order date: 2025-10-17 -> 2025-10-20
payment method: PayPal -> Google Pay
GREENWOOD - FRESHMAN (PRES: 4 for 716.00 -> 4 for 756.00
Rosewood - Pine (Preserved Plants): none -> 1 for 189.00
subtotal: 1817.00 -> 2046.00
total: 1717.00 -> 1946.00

* * * * * * *

# Exercise brief
Which lines run from the one containing "Rosewood - Pine" to the end of the records? Transcribe exactly those, both ends included.

# Written answer
Rosewood - Pine (Preserved Plants): none -> 1 for 189.00
subtotal: 1817.00 -> 2046.00
total: 1717.00 -> 1946.00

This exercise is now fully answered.